Krankheiten in Tunesien

Krankheiten in Tunesien

Die medizinische Versorgung in Tunesien entspricht nicht den westeuropäischen Standards. Nur in der Hauptstadt Tunis gibt es eine sehr gute medizinische Versorgung.

Vorsorge für Reisende

Für die Dauer des Aufenthalts in Tunesien ist es sinnvoll, eine Auslandsreisekrankenversicherung mit Rücktransport im Notfall abzuschließen.

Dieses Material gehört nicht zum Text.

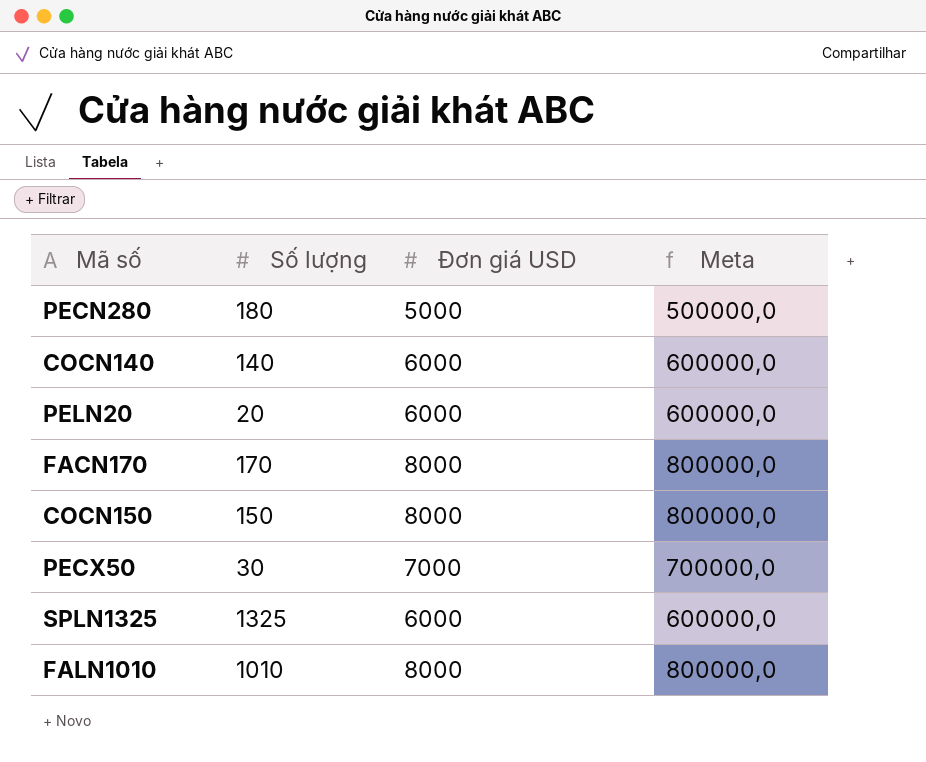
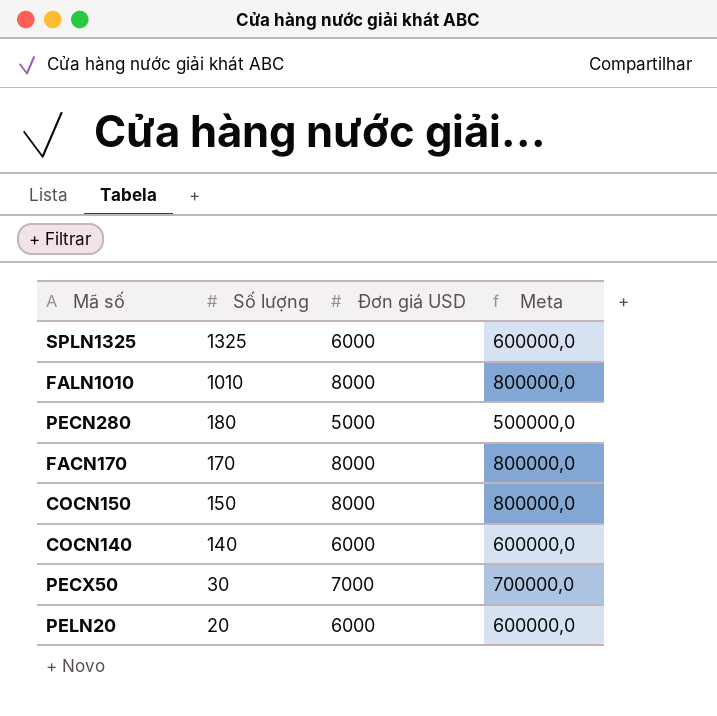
row order: none -> Số lượng descending

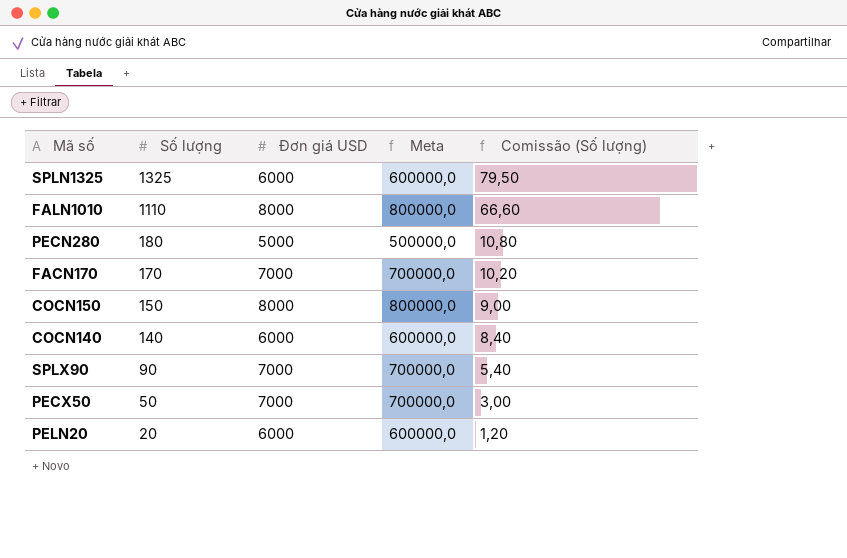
column Comissão (Số lượng) | formula: none -> [Số lượng] * 0,06
FALN1010 | Số lượng: 1010 -> 1110
FACN170 | Đơn giá USD: 8000 -> 7000
FACN170 | Meta: 800000,0 -> 700000,0
row SPLX90: none -> 90 | 7000 | 700000,0 | 5,40
PECX50 | Số lượng: 30 -> 50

Zwar kann auch mit einem Auslandskrankenschein der gesetzlichen Krankenversicherung die medizinische Versorgung der staatlichen Krankenhäuser genutzt werden, allerdings entsprechen diese staatlichen Krankenhäuser in der Regel nicht den westeuropäischen Standards. Durch eine bestehende Auslandsreisekrankenversicherung sind auch die Kosten für die medizinische Behandlung in den Privatkliniken des Landes und auch ein eventueller Rücktransport gedeckt. Bei bestehenden Vorerkrankungen ist es zudem empfehlenswert, dass vor der Reise eine tropenmedizinische Beratungsstelle aufgesucht wird, denn diese kann jeden Reisenden individuell über die gesundheitlichen Risiken aufklären.

Krankheiten

Zum Schutz vor Durchfallerkrankungen ist beim Aufenthalt in Tunesien auf eine besonders gute Lebensmittel- und Trinkwasserhygiene zu achten. Somit sollte zum Beispiel niemals Leitungswasser getrunken werden, sondern nur Wasser aus Flaschen. Auch zum Geschirrspülen und zum Zähneputzen sollte das Trinkwasser aus Flaschen genutzt werden. Die frischen Nahrungsmittel sollten vor dem Verzehr geschält, gekocht oder desinfiziert werden. Auch das gehäufte Waschen der Hände und Desinfektionstücher können einer Durchfallerkrankung vorbeugen.

In ganz Tunesien gibt es keine Fälle von Malaria. Allerdings gibt es einige weitere Krankheiten, welche durch Zecken und Mücken übertragen werden, wie zum Beispiel das West-Nile Fieber, das Phlebotomus Fieber und Leishmaniose. Zum Schutz vor den Insekten sollte auf lange Kleidung, auf Moskitonetze und auf künstliche oder natürliche Repellentien geachtet werden.

Eine weitere gesundheitliche Gefahr stellt die Übertragung der Bilharziose dar. Diese Wurmerkrankung wird beim Baden in Süßwasser übertragen. Allerdings ist mit einer Ansteckung nur in den Regionen um Schott Djerit und Gafsa zu rechnen, ansonsten gilt das restliche Landesgebiet von Tunesien als relativ Bilharzionefrei.

Impfschutz

Bei einer direkten Einreise aus Deutschland gibt es keine vorgeschriebenen Impfungen. Allerdings müssen sich alle Reisenden, welche sich zuvor in einem der Gelbfieberinfektionsgebiete aufgehalten haben, gegen Gelbfieber impfen lassen und den entsprechenden Impfnachweis dann auch bei der jeweiligen Einreise nach Tunesien vorlegen.

Beim Imfpschutz sollte zudem darauf geachtet werden, dass die Standardimpfungen laut dem Robert-Koch-Institut auf dem aktuellsten Stand sind. Zugleich wird es empfohlen, sich auch gegen Polio, Masern, Röteln und Mumps impfen zu lassen. Nur beim längeren Aufenthalten von über einem Monat gibt es Empfehlungen, dass auch Impfungen gegen Hepatitis B, Typhus und Tollwut vorgenommen werden sollten.